Here’s our explanation of how clipless pedals work in mountain bikes, their different adjustments according to the mountain bikes, and your skill level as a rider.
How do Mountain Bike Clipless Pedals Work?
Clipless pedals have a mechanism that keeps the foot on the pedal with a cleat fixed under the shoe. The device automatically releases the foot if it rotates on itself or makes too much effort (a fall, for example).
This type of pedal exerts tension on the crankset in thrust and traction and increases power transmission. Some models have a caged platform, which protects the mechanism and allows you to pedal unhooked while maintaining a good grip.
A clipless pedal works the same way as a ski and its boot. The cycling shoe, equipped with a cleat, will fit into a metal location fixed to the pedal. To put on, simply press lightly with the tip of your foot on the pedal.

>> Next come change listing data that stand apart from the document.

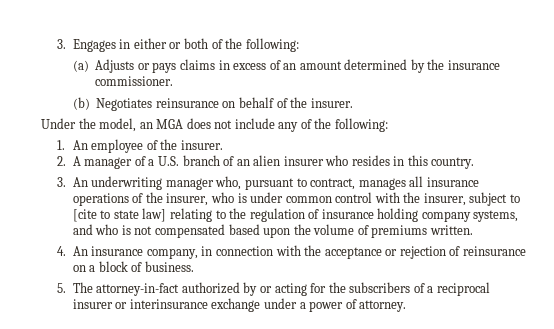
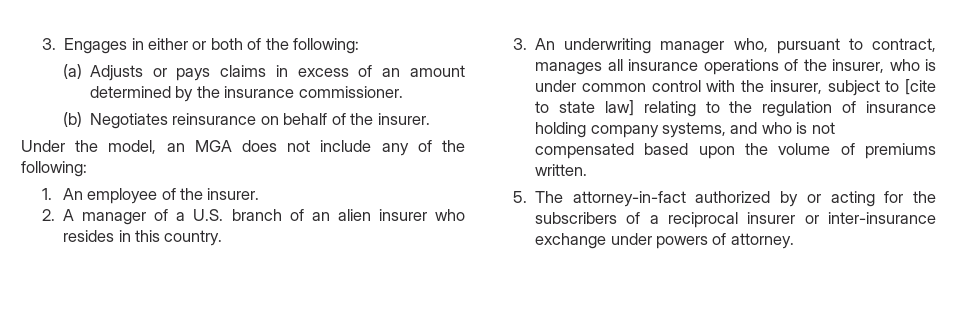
- 4. An insurance company, in connection with the acceptance or rejection of reinsurance on a block of business.
- 5. The attorney-in-fact authorized by or acting for the subscribers of a reciprocal insurer or interinsurance exchange under a power of attorney.
+ 5. The attorney-in-fact authorized by or acting for the subscribers of a reciprocal insurer or inter-insurance exchange under powers of attorney.

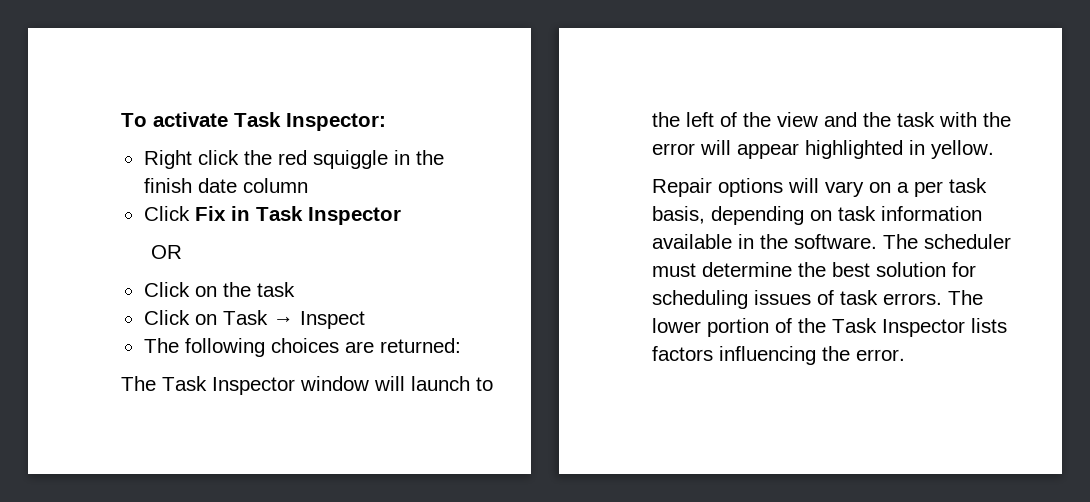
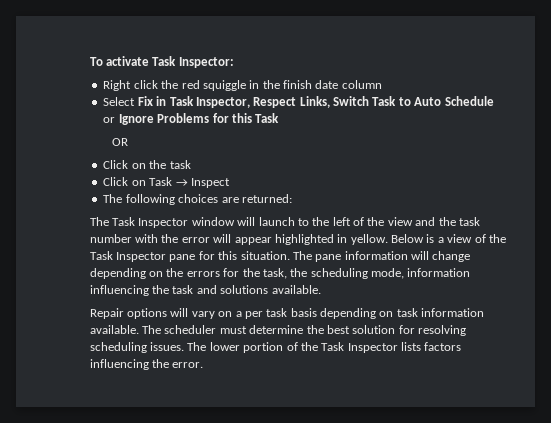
- Click Fix in Task Inspector
+ Select Fix in Task Inspector, Respect Links, Switch Task to Auto Schedule or Ignore Problems for this Task
- The Task Inspector window will launch to the left of the view and the task with the error will appear highlighted in yellow.
+ The Task Inspector window will launch to the left of the view and the task number with the error will appear highlighted in yellow. Below is a view of the Task Inspector pane for this situation. The pane information will change depending on the errors for the task, the scheduling mode, information influencing the task and solutions available.
- Repair options will vary on a per task basis, depending on task information available in the software.
+ Repair options will vary on a per task basis depending on task information available.
- The scheduler must determine the best solution for scheduling issues of task errors.
+ The scheduler must determine the best solution for resolving scheduling issues.

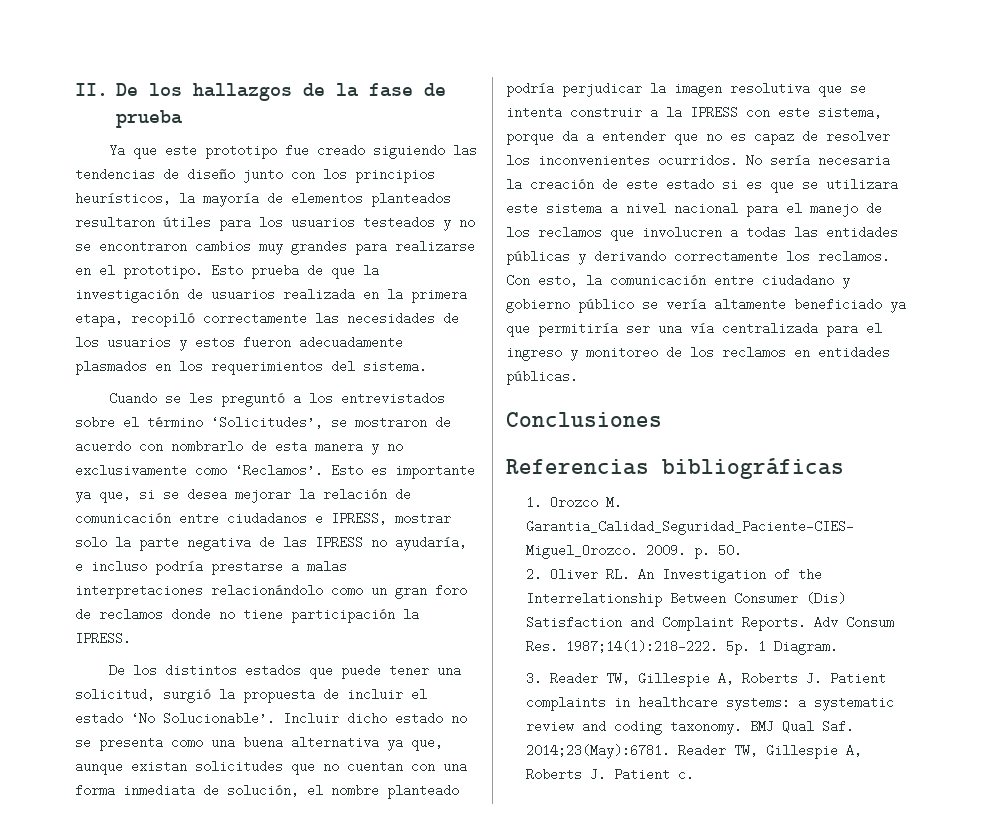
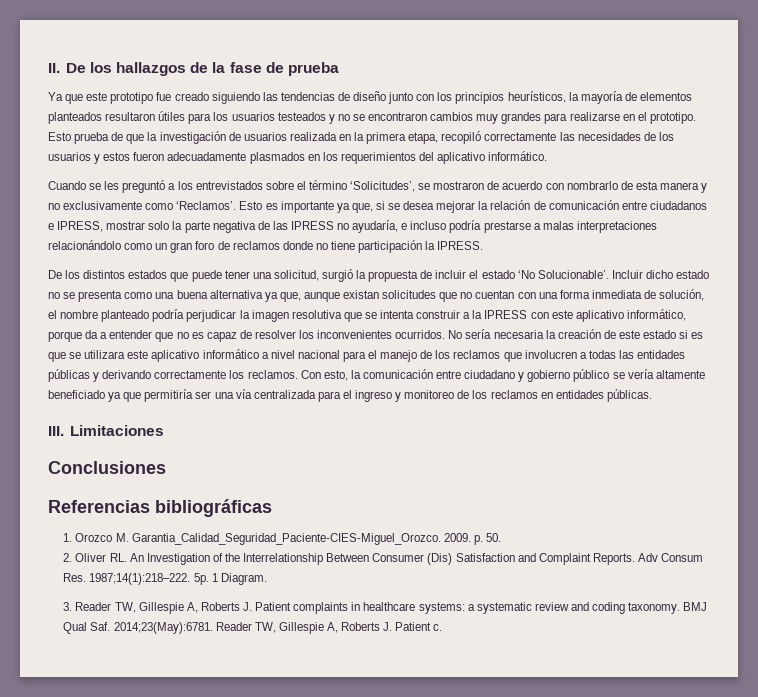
- Esto prueba de que la investigación de usuarios realizada en la primera etapa, recopiló correctamente las necesidades de los usuarios y estos fueron adecuadamente plasmados en los requerimientos del sistema.
+ Esto prueba de que la investigación de usuarios realizada en la primera etapa, recopiló correctamente las necesidades de los usuarios y estos fueron adecuadamente plasmados en los requerimientos del aplicativo informático.
- Incluir dicho estado no se presenta como una buena alternativa ya que, aunque existan solicitudes que no cuentan con una forma inmediata de solución, el nombre planteado podría perjudicar la imagen resolutiva que se intenta construir a la IPRESS con este sistema, porque da a entender que no es capaz de resolver los inconvenientes ocurridos.
+ Incluir dicho estado no se presenta como una buena alternativa ya que, aunque existan solicitudes que no cuentan con una forma inmediata de solución, el nombre planteado podría perjudicar la imagen resolutiva que se intenta construir a la IPRESS con este aplicativo informático, porque da a entender que no es capaz de resolver los inconvenientes ocurridos.
- No sería necesaria la creación de este estado si es que se utilizara este sistema a nivel nacional para el manejo de los reclamos que involucren a todas las entidades públicas y derivando correctamente los reclamos.
+ No sería necesaria la creación de este estado si es que se utilizara este aplicativo informático a nivel nacional para el manejo de los reclamos que involucren a todas las entidades públicas y derivando correctamente los reclamos.
+ III. Limitaciones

Your foot will then be attached to your crankset.
To take off, you must make a movement, for example, outwards, so that the shoe separates from the pedal. If you are a beginner, you are advised to adjust the spring of the binding to the minimum so that a simple movement of the ankle allows you to take off your shoes quickly.
Mountain bike pedals require sneaker-type shoes adapted to clip onto the pedal. They are easier to take off since mountain biking involves putting your foot down more often, and you can walk with them without worry.
They are more minimalist than clipless pedals designed for road bikes that require shoes with a harder sole—the reason for this: the mud. Indeed, a clipless mountain bike pedal must quickly evacuate the mud to unclog.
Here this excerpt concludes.